No había acabado Conseil de decir esto, cuando se abrió la puerta y entró un steward. Nos traía ropas, chaquetas y pantalones, hechas con un tejido cuya naturaleza no pude reconocer. Me apresuré a ponerme esas prendas y mis compañeros me imitaron.

Mientras tanto, el steward mudo, sordo quizá había dispuesto la mesa, sobre la que había colocado tres cubiertos.

-¡Vaya! Esto parece serio y se anuncia bien -dijo Conseil.

-¡Bah! -respondió el rencoroso arponero-, ¿qué diablos quiere usted que se coma aquí? Hígado de tortuga, fidete de tiburón o carne de perro marino...

-Ya veremos -dijo Conseil.

Los platos, cubiertos por una tapa de plata, habían sido colocados simétricamente sobre el mantel. Nos sentamos a la mesa. Decididamente, teníamos que vérnoslas con gente civilizada, y de no ser por la luz eléctrica que nos inundaba, hubiera podido creerme en el comedor del hotel Adelhi, en Liverpool, o del Gran Hotel, en París. Sin embargo, debo decir que faltaban por completo al pan y el vino. El agua era fresca y límpida, pero era agua, lo que no fue del gusto de Ned Land. Entre los platos que nos sirvieron reconocí diversos pescados delicadamente cocinados, pero hubo otros sobre los que no pude pronunciarme, aunque eran excelentes, hasta el punto de que hubiera sido incapaz de afirmar si su contenido pertenecía al reino vegetal o al animal. En cuanto al servicio de mesa, era elegante y de un gusto perfecto. Cada utensilio, cuchara, tenedor, cuchillo y plato, llevaba una letra rodeada de una divisa, cuyo facsímil exacto helo aquí:


MOBILIS N IN MOBILE


¡Móvil en el elemento móvil! Esta divisa se aplicaba con exactitud a este aparato submarino, a condición de traducir la preposición in por en y no por sobre. La letra N era sin duda la inicial del nombre del enigmático personaje al mando del submarino.

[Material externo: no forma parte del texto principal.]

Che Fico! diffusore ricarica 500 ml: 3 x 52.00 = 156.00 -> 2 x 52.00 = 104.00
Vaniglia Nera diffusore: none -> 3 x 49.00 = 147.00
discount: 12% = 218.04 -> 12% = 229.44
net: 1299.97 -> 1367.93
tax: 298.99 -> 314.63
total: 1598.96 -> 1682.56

Ned y Conseil no hacían tantas reflexiones, devoraban, y yo no tardé en imitarles. Estaba ya tranquilizado sobre nuestra suerte, y me parecía evidente que nuestros huéspedes no querían dejarnos morir de inanición.

Todo tiene un fin en este bajo mundo, hasta el hambre de quienes han permanecido sin comer durante quince horas. Satisfecho nuestro apetito, se dejó sentir imperiosamente la necesidad de dormir. Reacción muy natural tras la interminable noche que habíamos pasado luchando contra la muerte. -Me parece que no me vendría mal un sueñecito -dijo Conseil.

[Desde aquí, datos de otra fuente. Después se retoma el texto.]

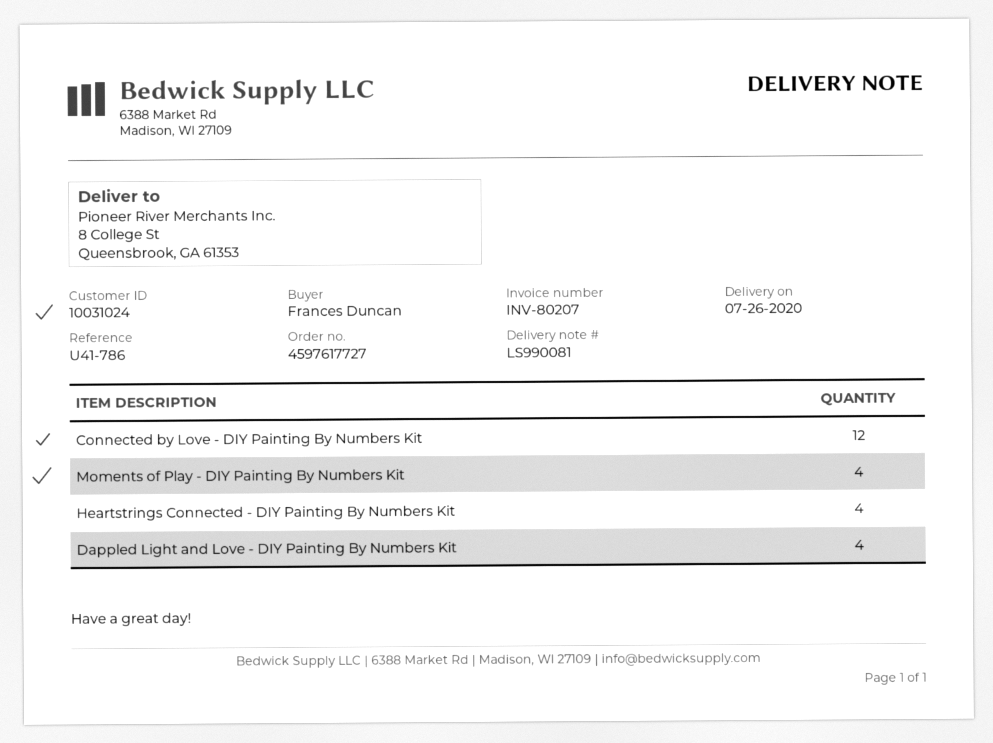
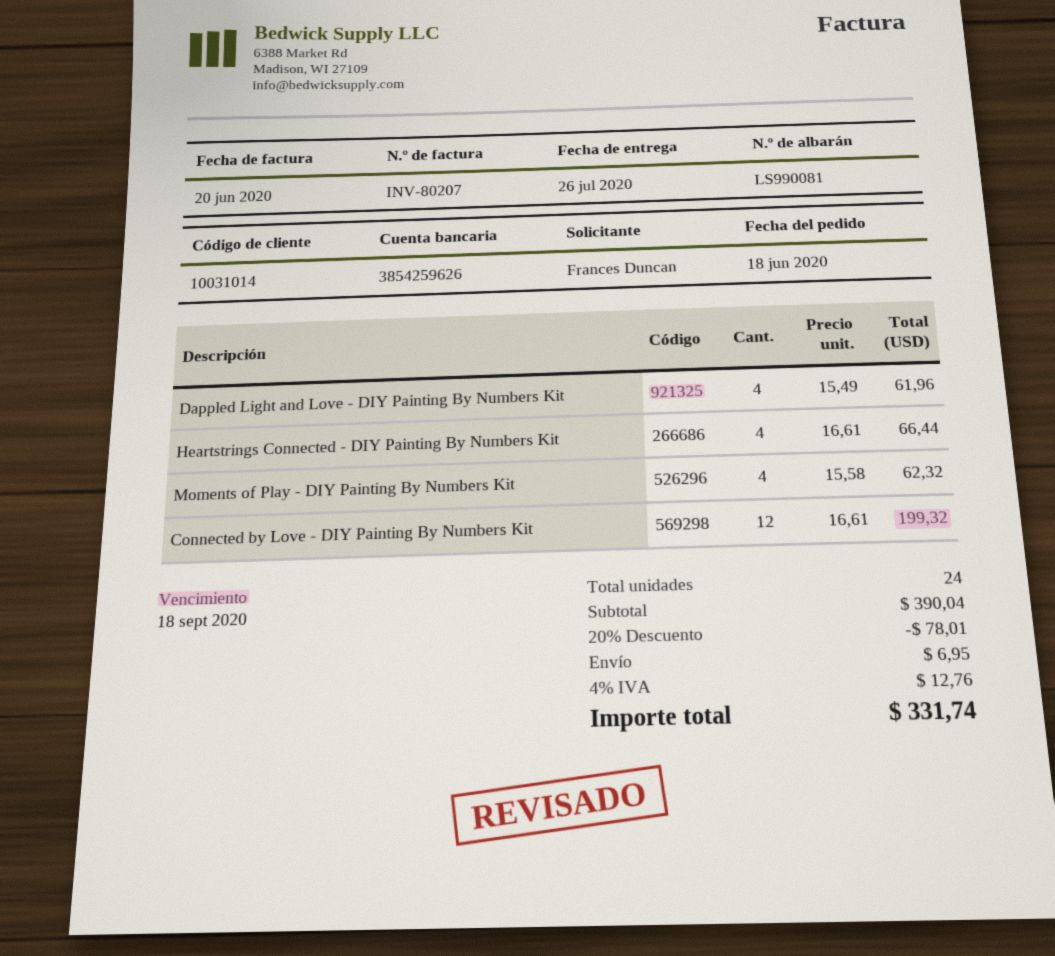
customer number: 10031024 -> 10031014

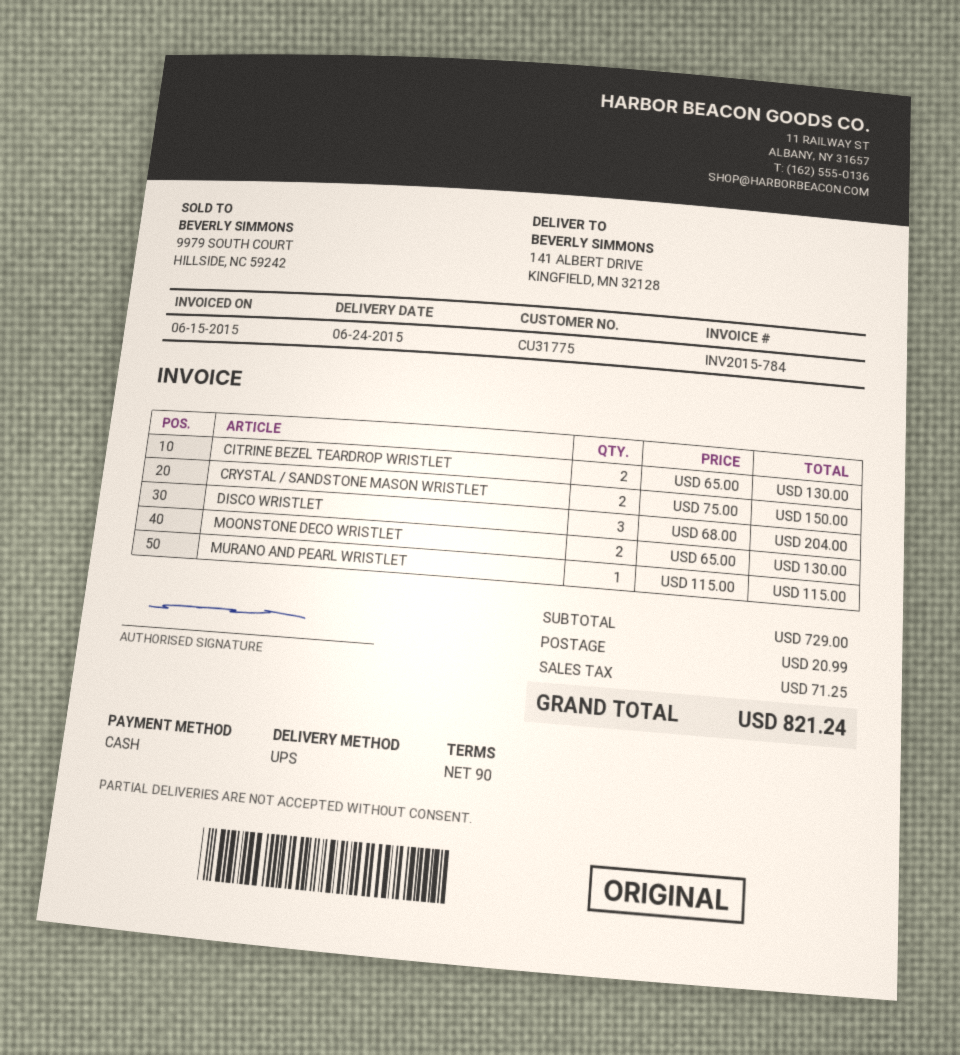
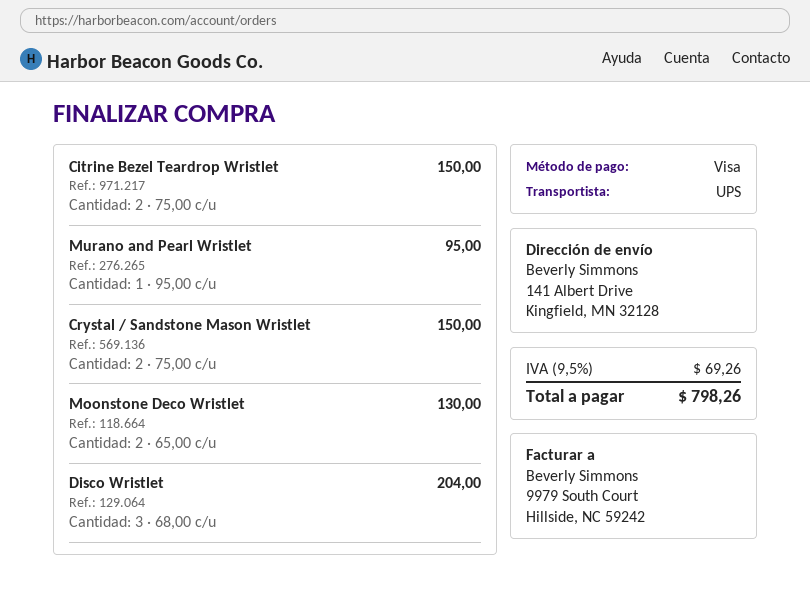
payment method: cash -> Visa
CITRINE BEZEL TEARDROP WRISTLET: 2 x 65.00 = 130.00 -> 2 x 75.00 = 150.00
MURANO AND PEARL WRISTLET: 1 x 115.00 = 115.00 -> 1 x 95.00 = 95.00
shipping: 20.99 -> none
tax: 71.25 -> 69.26
total: 821.24 -> 798.26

-Yo ya estoy durmiendo -respondió Ned.

Mis compañeros se tumbaron en el suelo y no tardaron en sumirse en un profundo sueño. Por mi parte, cedí con menos facilidad a la imperiosa necesidad de dormir. Demasiados pensamientos se acumulaban en mi Cerebro, acosado por numerosas cuestiones insolubles, y un tropel de imágenes mantenía mis párpados entreabiertos. ¿Dónde estábamos? ¿Qué extraño poder nos gobernaba? Sentía, o más bien creía sentir, que el aparato se hundía en las capas más profundas del mar, y me asaltaban violentas pesadillas. Entreveía en esos misteriosos asilos todo un mundo de desconocidos animales, de los que el barco submarino era un congénere, como ellos vivo, moviente y formidable... Mi cerebro se fue calmando, mi imaginación se fundió en una vaga somnolencia, y pronto caí en un triste sueño.